- **About this task**
Set down, exactly and only, everything from the line containing "(1158, 470) none" down to the line containing "(360, 905) none" in the data below; the pictures are not part of the copy.

- **Records to process**
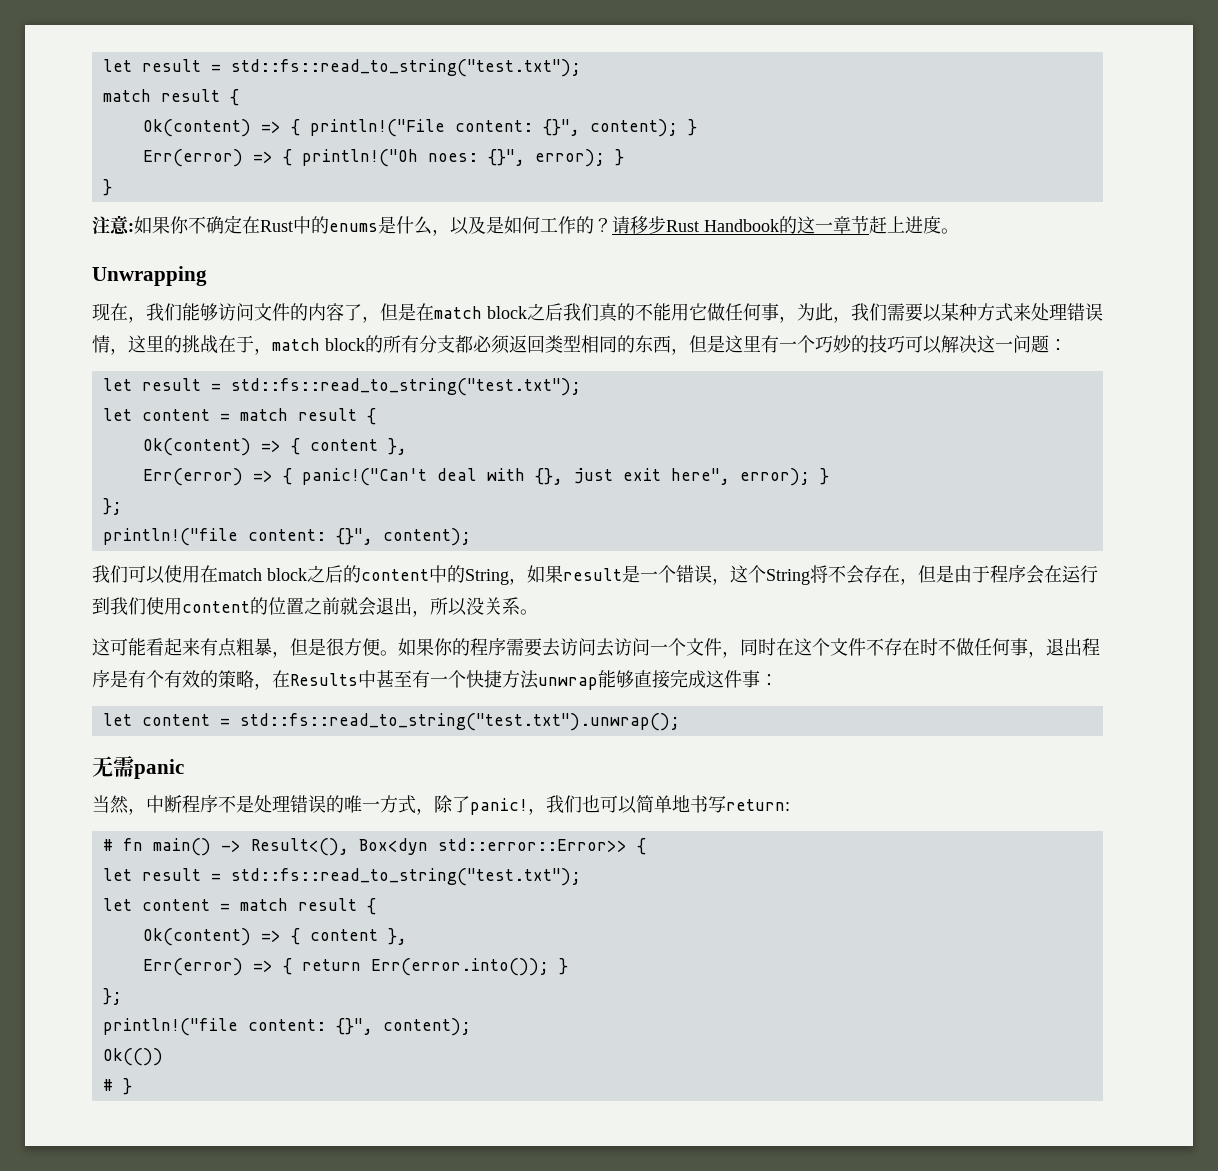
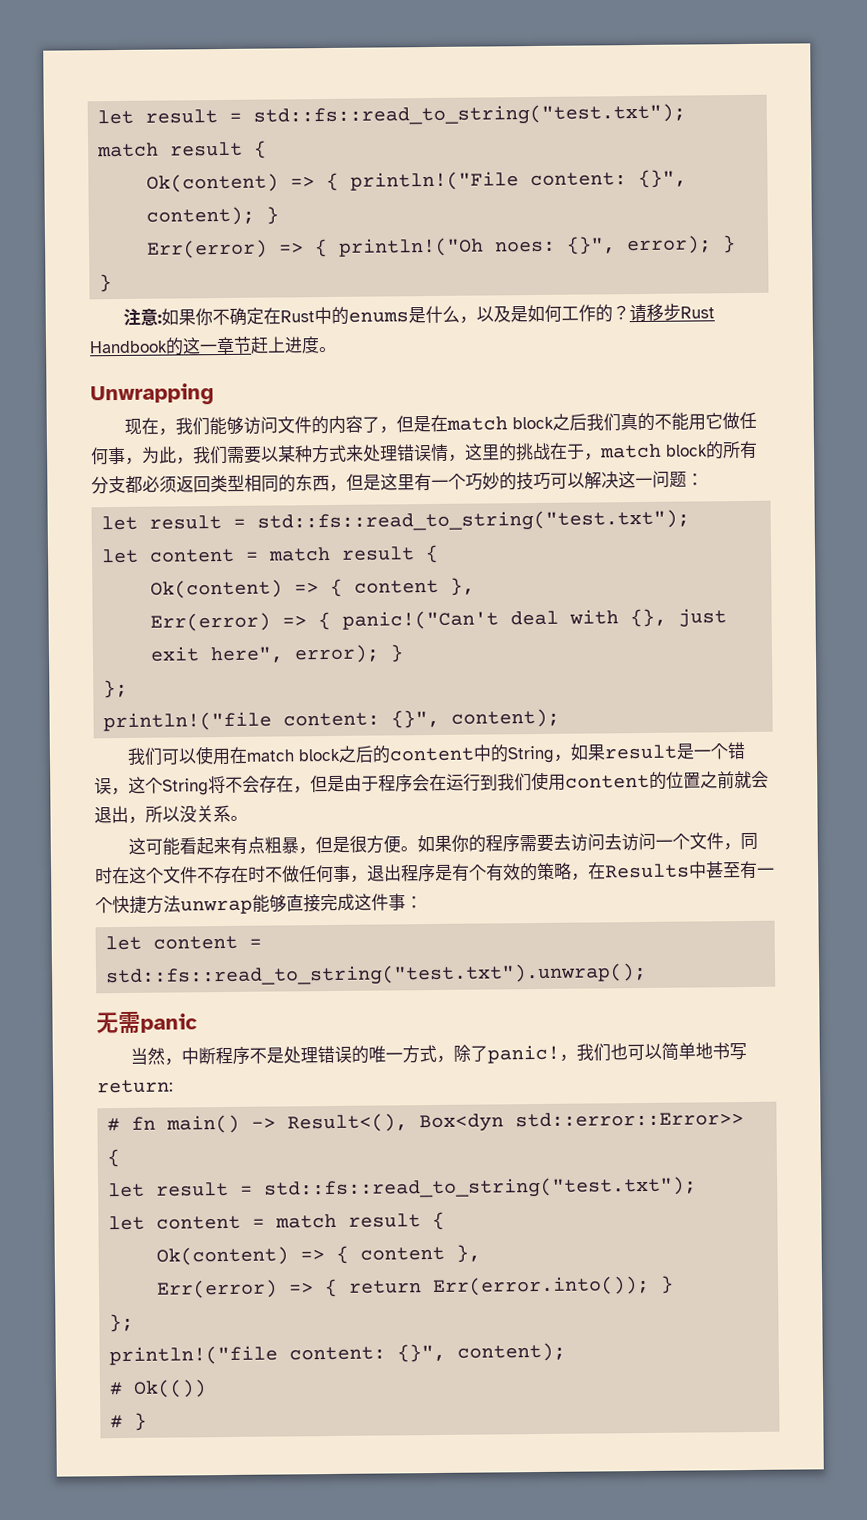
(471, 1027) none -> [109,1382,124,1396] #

--

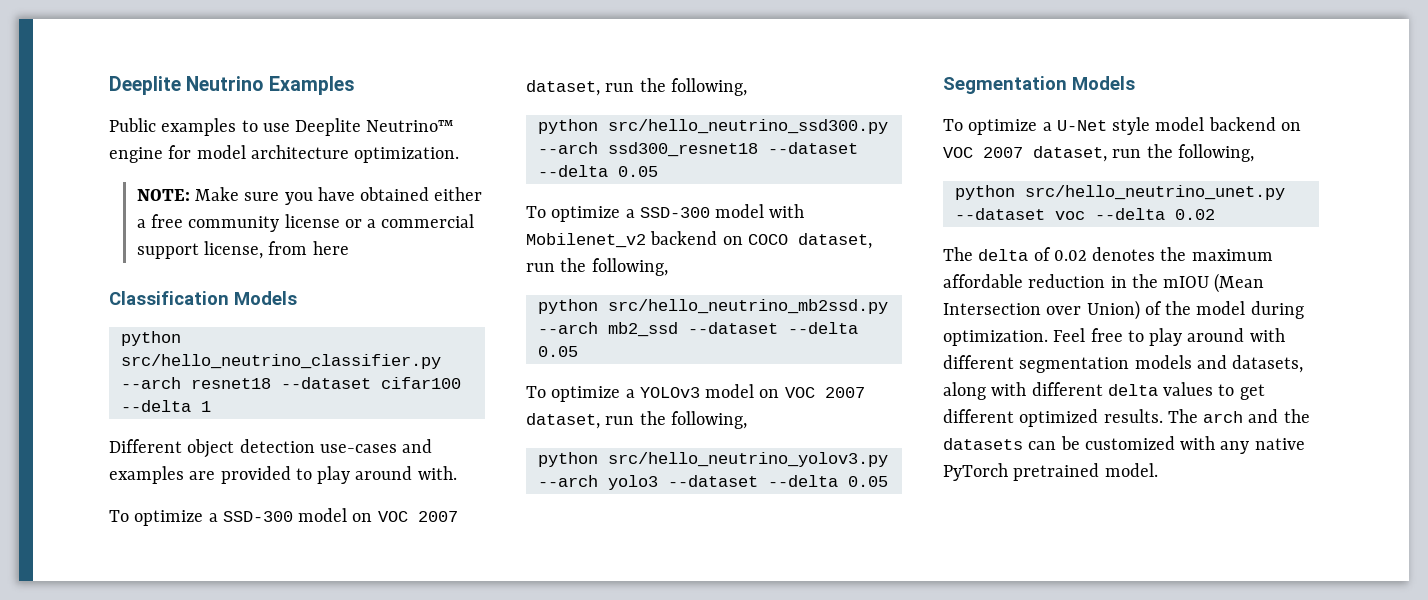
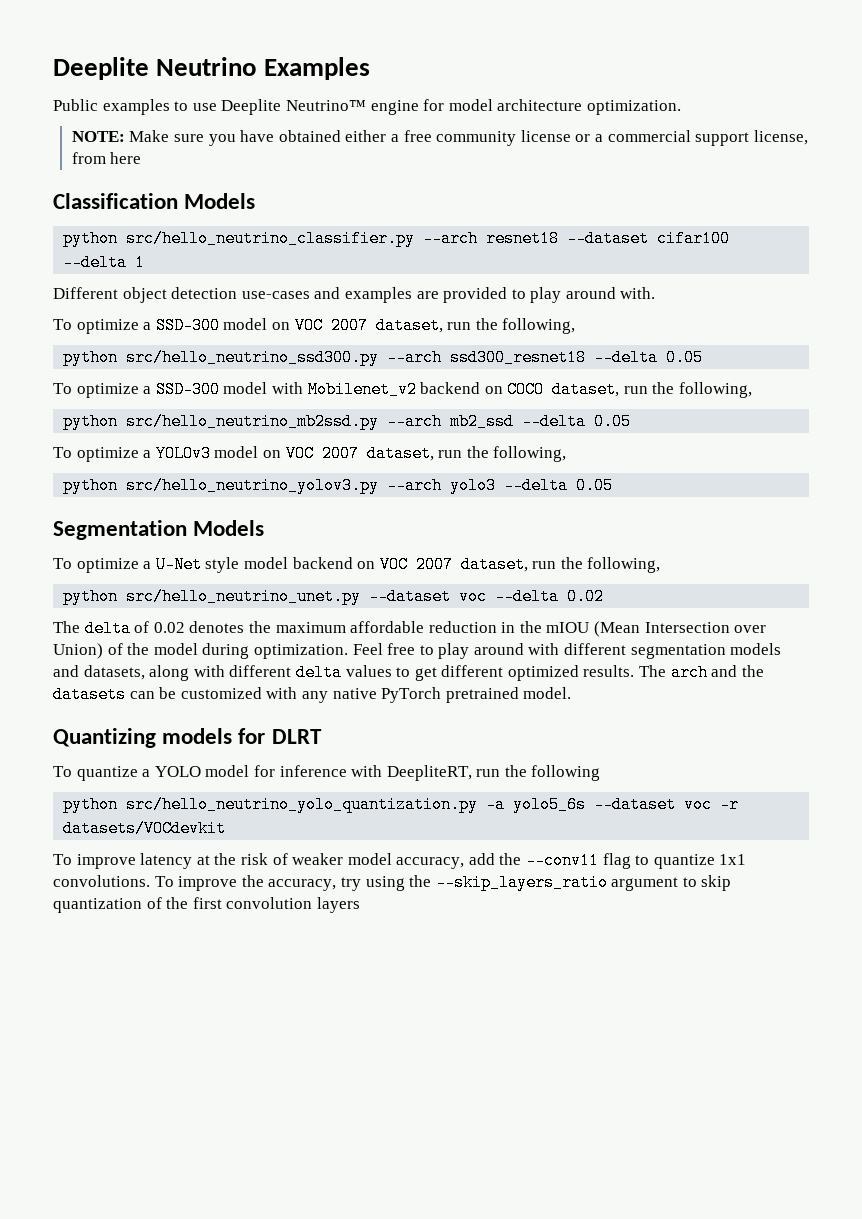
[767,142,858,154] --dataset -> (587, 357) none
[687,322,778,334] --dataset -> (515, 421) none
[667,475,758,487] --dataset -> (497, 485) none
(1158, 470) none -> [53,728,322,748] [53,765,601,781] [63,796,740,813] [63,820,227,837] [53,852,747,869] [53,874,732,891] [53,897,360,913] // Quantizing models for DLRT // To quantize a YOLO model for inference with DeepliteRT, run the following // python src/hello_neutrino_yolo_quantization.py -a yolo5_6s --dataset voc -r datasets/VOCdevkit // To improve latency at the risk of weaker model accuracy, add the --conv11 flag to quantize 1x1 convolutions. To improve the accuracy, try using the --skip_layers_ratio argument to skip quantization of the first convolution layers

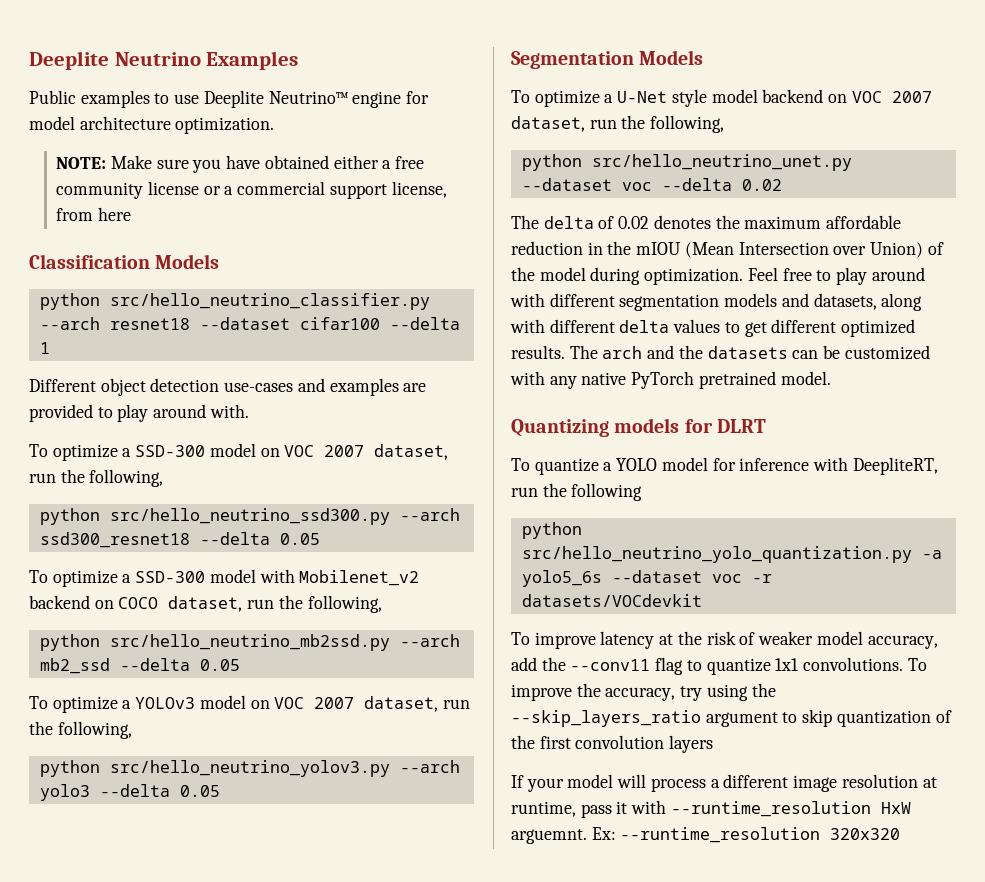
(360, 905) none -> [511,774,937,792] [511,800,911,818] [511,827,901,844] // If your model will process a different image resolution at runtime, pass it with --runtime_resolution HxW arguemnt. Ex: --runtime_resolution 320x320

- **Final answer**
(1158, 470) none -> [53,728,322,748] [53,765,601,781] [63,796,740,813] [63,820,227,837] [53,852,747,869] [53,874,732,891] [53,897,360,913] // Quantizing models for DLRT // To quantize a YOLO model for inference with DeepliteRT, run the following // python src/hello_neutrino_yolo_quantization.py -a yolo5_6s --dataset voc -r datasets/VOCdevkit // To improve latency at the risk of weaker model accuracy, add the --conv11 flag to quantize 1x1 convolutions. To improve the accuracy, try using the --skip_layers_ratio argument to skip quantization of the first convolution layers

(360, 905) none -> [511,774,937,792] [511,800,911,818] [511,827,901,844] // If your model will process a different image resolution at runtime, pass it with --runtime_resolution HxW arguemnt. Ex: --runtime_resolution 320x320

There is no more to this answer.